• Exercise prompt: For each line below, check for the word "margin", then state how many lines contain it, with no other output.

(Code change snippets)
━━━━━━

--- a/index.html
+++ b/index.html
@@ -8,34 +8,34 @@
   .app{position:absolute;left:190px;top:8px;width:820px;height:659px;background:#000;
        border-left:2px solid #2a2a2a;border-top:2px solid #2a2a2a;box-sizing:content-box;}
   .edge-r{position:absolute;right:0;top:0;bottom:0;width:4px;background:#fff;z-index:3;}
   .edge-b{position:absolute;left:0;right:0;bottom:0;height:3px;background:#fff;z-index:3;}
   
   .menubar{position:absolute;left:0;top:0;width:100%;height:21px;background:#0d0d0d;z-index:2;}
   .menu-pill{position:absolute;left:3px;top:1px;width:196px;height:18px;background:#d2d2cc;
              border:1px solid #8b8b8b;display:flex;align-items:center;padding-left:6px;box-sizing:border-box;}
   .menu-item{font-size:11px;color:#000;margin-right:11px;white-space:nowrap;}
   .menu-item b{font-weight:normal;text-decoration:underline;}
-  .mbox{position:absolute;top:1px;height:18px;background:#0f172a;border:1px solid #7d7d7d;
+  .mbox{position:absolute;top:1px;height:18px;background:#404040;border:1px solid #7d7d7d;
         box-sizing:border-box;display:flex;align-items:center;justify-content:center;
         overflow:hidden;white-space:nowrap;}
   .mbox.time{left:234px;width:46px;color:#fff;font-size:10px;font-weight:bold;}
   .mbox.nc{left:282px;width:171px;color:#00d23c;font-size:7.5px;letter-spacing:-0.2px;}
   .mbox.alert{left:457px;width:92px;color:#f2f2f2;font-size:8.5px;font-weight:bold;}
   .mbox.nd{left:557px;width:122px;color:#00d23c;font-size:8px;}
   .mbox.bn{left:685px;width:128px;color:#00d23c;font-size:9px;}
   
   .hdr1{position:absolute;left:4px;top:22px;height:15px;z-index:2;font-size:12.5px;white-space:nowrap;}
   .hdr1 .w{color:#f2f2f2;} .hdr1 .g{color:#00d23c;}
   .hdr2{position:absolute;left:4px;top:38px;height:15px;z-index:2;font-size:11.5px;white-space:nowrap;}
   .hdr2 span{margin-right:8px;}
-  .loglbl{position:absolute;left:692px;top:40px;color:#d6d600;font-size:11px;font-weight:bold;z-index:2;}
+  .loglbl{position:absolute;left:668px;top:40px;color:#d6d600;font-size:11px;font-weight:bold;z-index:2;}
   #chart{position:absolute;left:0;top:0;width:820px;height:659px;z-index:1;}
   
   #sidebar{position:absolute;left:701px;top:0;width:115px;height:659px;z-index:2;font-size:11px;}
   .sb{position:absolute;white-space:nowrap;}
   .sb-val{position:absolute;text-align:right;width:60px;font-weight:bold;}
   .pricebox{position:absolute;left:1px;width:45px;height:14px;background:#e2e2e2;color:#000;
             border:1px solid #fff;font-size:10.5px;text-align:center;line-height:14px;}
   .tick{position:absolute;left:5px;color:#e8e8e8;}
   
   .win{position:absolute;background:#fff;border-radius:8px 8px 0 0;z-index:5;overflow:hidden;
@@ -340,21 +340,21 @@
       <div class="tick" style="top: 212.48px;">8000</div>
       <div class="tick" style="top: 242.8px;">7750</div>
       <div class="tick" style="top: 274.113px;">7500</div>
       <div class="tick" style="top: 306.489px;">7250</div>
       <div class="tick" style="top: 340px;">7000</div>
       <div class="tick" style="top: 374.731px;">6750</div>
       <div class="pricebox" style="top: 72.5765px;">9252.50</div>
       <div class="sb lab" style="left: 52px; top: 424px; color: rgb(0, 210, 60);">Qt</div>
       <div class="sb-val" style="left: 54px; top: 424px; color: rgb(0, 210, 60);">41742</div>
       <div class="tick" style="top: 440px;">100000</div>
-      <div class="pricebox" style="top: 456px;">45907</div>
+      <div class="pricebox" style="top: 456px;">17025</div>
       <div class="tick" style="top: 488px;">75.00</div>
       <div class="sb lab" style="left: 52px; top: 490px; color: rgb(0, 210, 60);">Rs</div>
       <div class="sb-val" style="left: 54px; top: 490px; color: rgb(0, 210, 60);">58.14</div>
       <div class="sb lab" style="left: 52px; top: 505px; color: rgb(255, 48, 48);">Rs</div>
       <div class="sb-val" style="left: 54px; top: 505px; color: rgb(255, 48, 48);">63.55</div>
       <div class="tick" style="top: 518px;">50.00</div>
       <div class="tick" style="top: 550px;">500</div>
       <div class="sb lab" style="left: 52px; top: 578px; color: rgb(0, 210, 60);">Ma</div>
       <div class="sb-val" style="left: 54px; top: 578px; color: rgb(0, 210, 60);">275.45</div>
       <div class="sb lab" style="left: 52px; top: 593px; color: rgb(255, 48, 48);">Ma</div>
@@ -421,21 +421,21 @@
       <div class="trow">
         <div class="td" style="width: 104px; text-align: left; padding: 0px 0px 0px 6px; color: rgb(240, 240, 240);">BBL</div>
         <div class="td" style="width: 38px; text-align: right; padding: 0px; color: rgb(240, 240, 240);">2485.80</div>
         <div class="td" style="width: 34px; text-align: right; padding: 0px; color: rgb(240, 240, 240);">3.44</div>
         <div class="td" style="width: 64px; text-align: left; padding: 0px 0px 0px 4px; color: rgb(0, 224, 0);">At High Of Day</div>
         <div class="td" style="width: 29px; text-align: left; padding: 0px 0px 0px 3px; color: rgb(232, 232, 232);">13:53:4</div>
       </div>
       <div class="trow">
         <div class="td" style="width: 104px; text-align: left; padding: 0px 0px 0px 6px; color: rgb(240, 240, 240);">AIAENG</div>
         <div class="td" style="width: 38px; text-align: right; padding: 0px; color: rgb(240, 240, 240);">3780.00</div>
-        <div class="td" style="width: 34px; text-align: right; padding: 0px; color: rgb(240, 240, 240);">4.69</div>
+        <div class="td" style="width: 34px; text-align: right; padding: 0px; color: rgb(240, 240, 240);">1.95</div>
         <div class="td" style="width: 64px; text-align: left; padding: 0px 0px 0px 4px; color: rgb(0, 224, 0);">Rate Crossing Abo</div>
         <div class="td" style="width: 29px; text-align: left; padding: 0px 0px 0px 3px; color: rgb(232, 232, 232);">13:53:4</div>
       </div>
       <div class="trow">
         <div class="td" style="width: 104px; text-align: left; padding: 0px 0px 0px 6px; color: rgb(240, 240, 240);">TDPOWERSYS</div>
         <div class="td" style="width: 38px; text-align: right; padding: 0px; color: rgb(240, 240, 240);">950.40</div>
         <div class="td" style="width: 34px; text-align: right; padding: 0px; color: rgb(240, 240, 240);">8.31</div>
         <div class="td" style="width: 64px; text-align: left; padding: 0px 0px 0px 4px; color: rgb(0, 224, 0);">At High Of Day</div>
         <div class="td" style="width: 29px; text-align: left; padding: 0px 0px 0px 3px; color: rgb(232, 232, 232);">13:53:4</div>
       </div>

━━━━━━

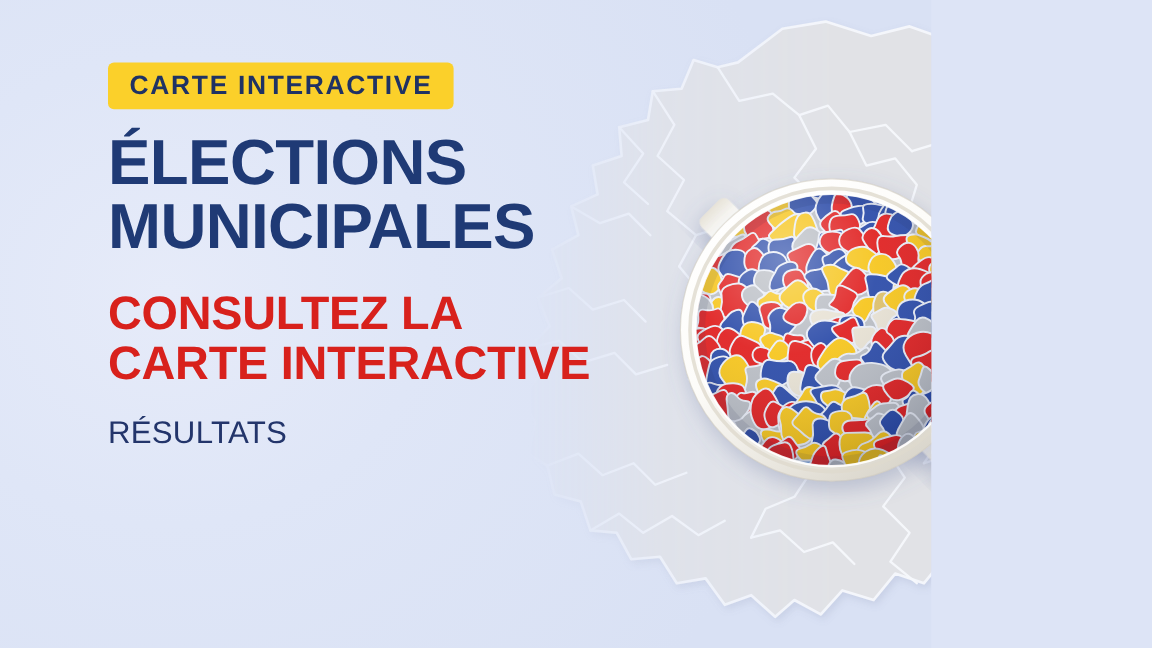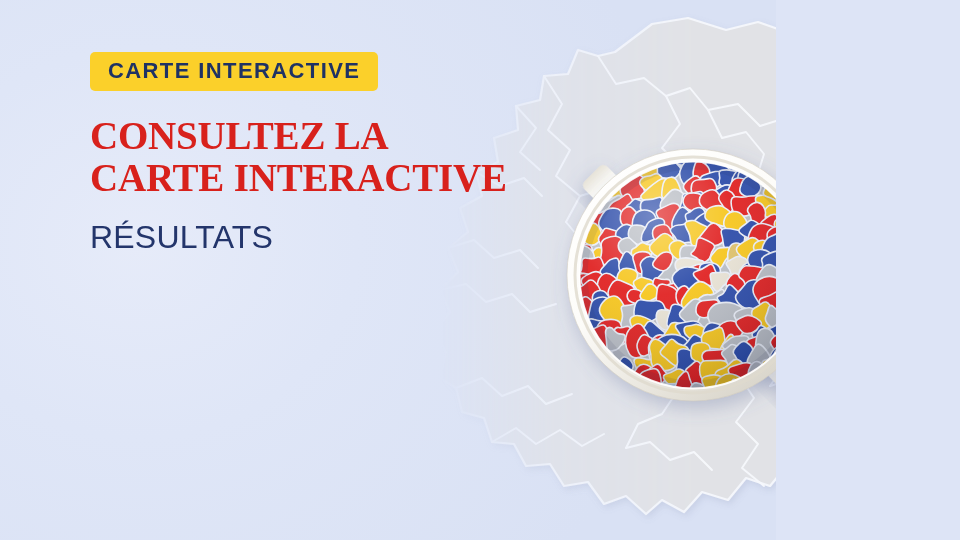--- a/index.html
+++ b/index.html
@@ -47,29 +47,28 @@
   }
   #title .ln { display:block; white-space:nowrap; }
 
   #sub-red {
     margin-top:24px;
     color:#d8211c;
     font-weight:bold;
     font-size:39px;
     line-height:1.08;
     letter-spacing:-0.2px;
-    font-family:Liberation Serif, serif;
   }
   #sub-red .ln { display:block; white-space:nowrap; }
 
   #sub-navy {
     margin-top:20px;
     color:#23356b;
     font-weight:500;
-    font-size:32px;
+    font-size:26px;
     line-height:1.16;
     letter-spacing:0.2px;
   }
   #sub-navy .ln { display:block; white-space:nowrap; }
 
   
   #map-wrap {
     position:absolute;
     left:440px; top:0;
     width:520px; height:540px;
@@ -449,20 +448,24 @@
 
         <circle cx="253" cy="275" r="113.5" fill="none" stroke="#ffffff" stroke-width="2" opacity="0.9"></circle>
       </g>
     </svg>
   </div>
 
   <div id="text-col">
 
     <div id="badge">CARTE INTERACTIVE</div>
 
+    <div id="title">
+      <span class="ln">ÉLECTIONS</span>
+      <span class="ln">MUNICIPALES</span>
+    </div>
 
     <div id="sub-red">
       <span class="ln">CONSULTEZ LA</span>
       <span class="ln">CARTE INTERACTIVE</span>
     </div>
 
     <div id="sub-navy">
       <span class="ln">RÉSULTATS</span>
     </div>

━━━━━━

• Exercise answer: 4